The task
Would you set down every line of the data below exactly as it reads?

Dataset entries
• • •
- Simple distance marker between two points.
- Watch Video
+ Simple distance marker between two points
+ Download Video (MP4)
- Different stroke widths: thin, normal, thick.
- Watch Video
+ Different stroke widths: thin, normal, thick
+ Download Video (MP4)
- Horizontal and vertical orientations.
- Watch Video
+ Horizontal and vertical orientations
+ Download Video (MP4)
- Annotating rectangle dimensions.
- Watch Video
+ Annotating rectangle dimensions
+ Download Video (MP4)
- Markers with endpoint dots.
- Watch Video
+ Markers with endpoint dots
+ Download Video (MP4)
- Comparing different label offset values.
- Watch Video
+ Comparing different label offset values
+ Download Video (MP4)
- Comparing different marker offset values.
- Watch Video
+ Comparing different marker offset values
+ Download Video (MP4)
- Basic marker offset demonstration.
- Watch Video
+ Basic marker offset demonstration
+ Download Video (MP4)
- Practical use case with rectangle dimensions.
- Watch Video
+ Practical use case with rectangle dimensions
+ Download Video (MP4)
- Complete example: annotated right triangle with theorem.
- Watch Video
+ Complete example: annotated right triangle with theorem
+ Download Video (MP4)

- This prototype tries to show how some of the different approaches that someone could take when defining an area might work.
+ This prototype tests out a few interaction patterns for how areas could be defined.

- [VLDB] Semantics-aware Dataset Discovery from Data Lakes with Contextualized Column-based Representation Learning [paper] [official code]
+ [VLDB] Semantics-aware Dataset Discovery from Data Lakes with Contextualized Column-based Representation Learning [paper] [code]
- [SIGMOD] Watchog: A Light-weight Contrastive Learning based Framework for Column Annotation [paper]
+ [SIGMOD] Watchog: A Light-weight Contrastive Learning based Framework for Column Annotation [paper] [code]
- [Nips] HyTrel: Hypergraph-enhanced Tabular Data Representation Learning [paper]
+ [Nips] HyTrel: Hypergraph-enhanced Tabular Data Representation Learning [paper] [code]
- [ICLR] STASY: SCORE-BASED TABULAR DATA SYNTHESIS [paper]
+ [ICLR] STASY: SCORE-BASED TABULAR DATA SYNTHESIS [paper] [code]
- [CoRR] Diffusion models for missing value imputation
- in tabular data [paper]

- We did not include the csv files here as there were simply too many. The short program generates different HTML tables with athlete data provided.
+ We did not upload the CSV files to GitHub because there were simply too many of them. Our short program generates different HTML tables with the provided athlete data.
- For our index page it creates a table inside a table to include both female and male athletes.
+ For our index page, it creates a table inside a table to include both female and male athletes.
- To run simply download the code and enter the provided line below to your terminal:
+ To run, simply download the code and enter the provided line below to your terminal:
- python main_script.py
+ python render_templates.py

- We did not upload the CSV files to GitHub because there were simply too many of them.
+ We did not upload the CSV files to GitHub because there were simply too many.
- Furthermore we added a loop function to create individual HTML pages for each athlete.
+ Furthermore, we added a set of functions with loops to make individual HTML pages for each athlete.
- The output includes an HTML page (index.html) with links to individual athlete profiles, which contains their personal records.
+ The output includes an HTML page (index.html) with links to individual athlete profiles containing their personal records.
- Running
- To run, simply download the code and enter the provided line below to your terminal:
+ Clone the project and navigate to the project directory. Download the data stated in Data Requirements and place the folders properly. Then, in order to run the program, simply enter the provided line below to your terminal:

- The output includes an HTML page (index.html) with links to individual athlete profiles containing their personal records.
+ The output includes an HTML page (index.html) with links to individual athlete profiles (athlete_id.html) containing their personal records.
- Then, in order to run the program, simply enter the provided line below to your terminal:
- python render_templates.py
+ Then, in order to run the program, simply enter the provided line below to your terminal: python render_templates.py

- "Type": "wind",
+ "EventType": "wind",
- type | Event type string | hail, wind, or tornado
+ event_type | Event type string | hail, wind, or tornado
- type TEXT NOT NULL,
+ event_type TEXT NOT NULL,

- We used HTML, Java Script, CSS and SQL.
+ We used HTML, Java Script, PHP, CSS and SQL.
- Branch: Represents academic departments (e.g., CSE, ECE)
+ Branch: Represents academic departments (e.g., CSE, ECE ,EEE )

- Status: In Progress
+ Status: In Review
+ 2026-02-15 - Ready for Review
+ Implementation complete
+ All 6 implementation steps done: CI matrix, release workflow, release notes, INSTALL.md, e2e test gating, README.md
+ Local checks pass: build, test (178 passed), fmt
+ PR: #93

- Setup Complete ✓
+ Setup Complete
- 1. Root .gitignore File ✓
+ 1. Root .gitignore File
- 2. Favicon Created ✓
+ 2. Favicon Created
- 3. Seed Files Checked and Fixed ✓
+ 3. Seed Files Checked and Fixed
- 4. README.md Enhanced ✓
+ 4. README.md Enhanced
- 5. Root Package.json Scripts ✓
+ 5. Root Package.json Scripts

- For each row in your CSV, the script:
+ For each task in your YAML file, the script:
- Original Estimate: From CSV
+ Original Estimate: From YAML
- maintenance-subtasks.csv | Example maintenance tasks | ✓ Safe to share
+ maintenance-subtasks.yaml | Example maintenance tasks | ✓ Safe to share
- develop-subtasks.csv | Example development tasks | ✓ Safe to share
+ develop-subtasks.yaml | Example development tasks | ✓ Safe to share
• • •
Solution below
- Simple distance marker between two points.
- Watch Video
+ Simple distance marker between two points
+ Download Video (MP4)
- Different stroke widths: thin, normal, thick.
- Watch Video
+ Different stroke widths: thin, normal, thick
+ Download Video (MP4)
- Horizontal and vertical orientations.
- Watch Video
+ Horizontal and vertical orientations
+ Download Video (MP4)
- Annotating rectangle dimensions.
- Watch Video
+ Annotating rectangle dimensions
+ Download Video (MP4)
- Markers with endpoint dots.
- Watch Video
+ Markers with endpoint dots
+ Download Video (MP4)
- Comparing different label offset values.
- Watch Video
+ Comparing different label offset values
+ Download Video (MP4)
- Comparing different marker offset values.
- Watch Video
+ Comparing different marker offset values
+ Download Video (MP4)
- Basic marker offset demonstration.
- Watch Video
+ Basic marker offset demonstration
+ Download Video (MP4)
- Practical use case with rectangle dimensions.
- Watch Video
+ Practical use case with rectangle dimensions
+ Download Video (MP4)
- Complete example: annotated right triangle with theorem.
- Watch Video
+ Complete example: annotated right triangle with theorem
+ Download Video (MP4)

- This prototype tries to show how some of the different approaches that someone could take when defining an area might work.
+ This prototype tests out a few interaction patterns for how areas could be defined.

- [VLDB] Semantics-aware Dataset Discovery from Data Lakes with Contextualized Column-based Representation Learning [paper] [official code]
+ [VLDB] Semantics-aware Dataset Discovery from Data Lakes with Contextualized Column-based Representation Learning [paper] [code]
- [SIGMOD] Watchog: A Light-weight Contrastive Learning based Framework for Column Annotation [paper]
+ [SIGMOD] Watchog: A Light-weight Contrastive Learning based Framework for Column Annotation [paper] [code]
- [Nips] HyTrel: Hypergraph-enhanced Tabular Data Representation Learning [paper]
+ [Nips] HyTrel: Hypergraph-enhanced Tabular Data Representation Learning [paper] [code]
- [ICLR] STASY: SCORE-BASED TABULAR DATA SYNTHESIS [paper]
+ [ICLR] STASY: SCORE-BASED TABULAR DATA SYNTHESIS [paper] [code]
- [CoRR] Diffusion models for missing value imputation
- in tabular data [paper]

- We did not include the csv files here as there were simply too many. The short program generates different HTML tables with athlete data provided.
+ We did not upload the CSV files to GitHub because there were simply too many of them. Our short program generates different HTML tables with the provided athlete data.
- For our index page it creates a table inside a table to include both female and male athletes.
+ For our index page, it creates a table inside a table to include both female and male athletes.
- To run simply download the code and enter the provided line below to your terminal:
+ To run, simply download the code and enter the provided line below to your terminal:
- python main_script.py
+ python render_templates.py

- We did not upload the CSV files to GitHub because there were simply too many of them.
+ We did not upload the CSV files to GitHub because there were simply too many.
- Furthermore we added a loop function to create individual HTML pages for each athlete.
+ Furthermore, we added a set of functions with loops to make individual HTML pages for each athlete.
- The output includes an HTML page (index.html) with links to individual athlete profiles, which contains their personal records.
+ The output includes an HTML page (index.html) with links to individual athlete profiles containing their personal records.
- Running
- To run, simply download the code and enter the provided line below to your terminal:
+ Clone the project and navigate to the project directory. Download the data stated in Data Requirements and place the folders properly. Then, in order to run the program, simply enter the provided line below to your terminal:

- The output includes an HTML page (index.html) with links to individual athlete profiles containing their personal records.
+ The output includes an HTML page (index.html) with links to individual athlete profiles (athlete_id.html) containing their personal records.
- Then, in order to run the program, simply enter the provided line below to your terminal:
- python render_templates.py
+ Then, in order to run the program, simply enter the provided line below to your terminal: python render_templates.py

- "Type": "wind",
+ "EventType": "wind",
- type | Event type string | hail, wind, or tornado
+ event_type | Event type string | hail, wind, or tornado
- type TEXT NOT NULL,
+ event_type TEXT NOT NULL,

- We used HTML, Java Script, CSS and SQL.
+ We used HTML, Java Script, PHP, CSS and SQL.
- Branch: Represents academic departments (e.g., CSE, ECE)
+ Branch: Represents academic departments (e.g., CSE, ECE ,EEE )

- Status: In Progress
+ Status: In Review
+ 2026-02-15 - Ready for Review
+ Implementation complete
+ All 6 implementation steps done: CI matrix, release workflow, release notes, INSTALL.md, e2e test gating, README.md
+ Local checks pass: build, test (178 passed), fmt
+ PR: #93

- Setup Complete ✓
+ Setup Complete
- 1. Root .gitignore File ✓
+ 1. Root .gitignore File
- 2. Favicon Created ✓
+ 2. Favicon Created
- 3. Seed Files Checked and Fixed ✓
+ 3. Seed Files Checked and Fixed
- 4. README.md Enhanced ✓
+ 4. README.md Enhanced
- 5. Root Package.json Scripts ✓
+ 5. Root Package.json Scripts

- For each row in your CSV, the script:
+ For each task in your YAML file, the script:
- Original Estimate: From CSV
+ Original Estimate: From YAML
- maintenance-subtasks.csv | Example maintenance tasks | ✓ Safe to share
+ maintenance-subtasks.yaml | Example maintenance tasks | ✓ Safe to share
- develop-subtasks.csv | Example development tasks | ✓ Safe to share
+ develop-subtasks.yaml | Example development tasks | ✓ Safe to share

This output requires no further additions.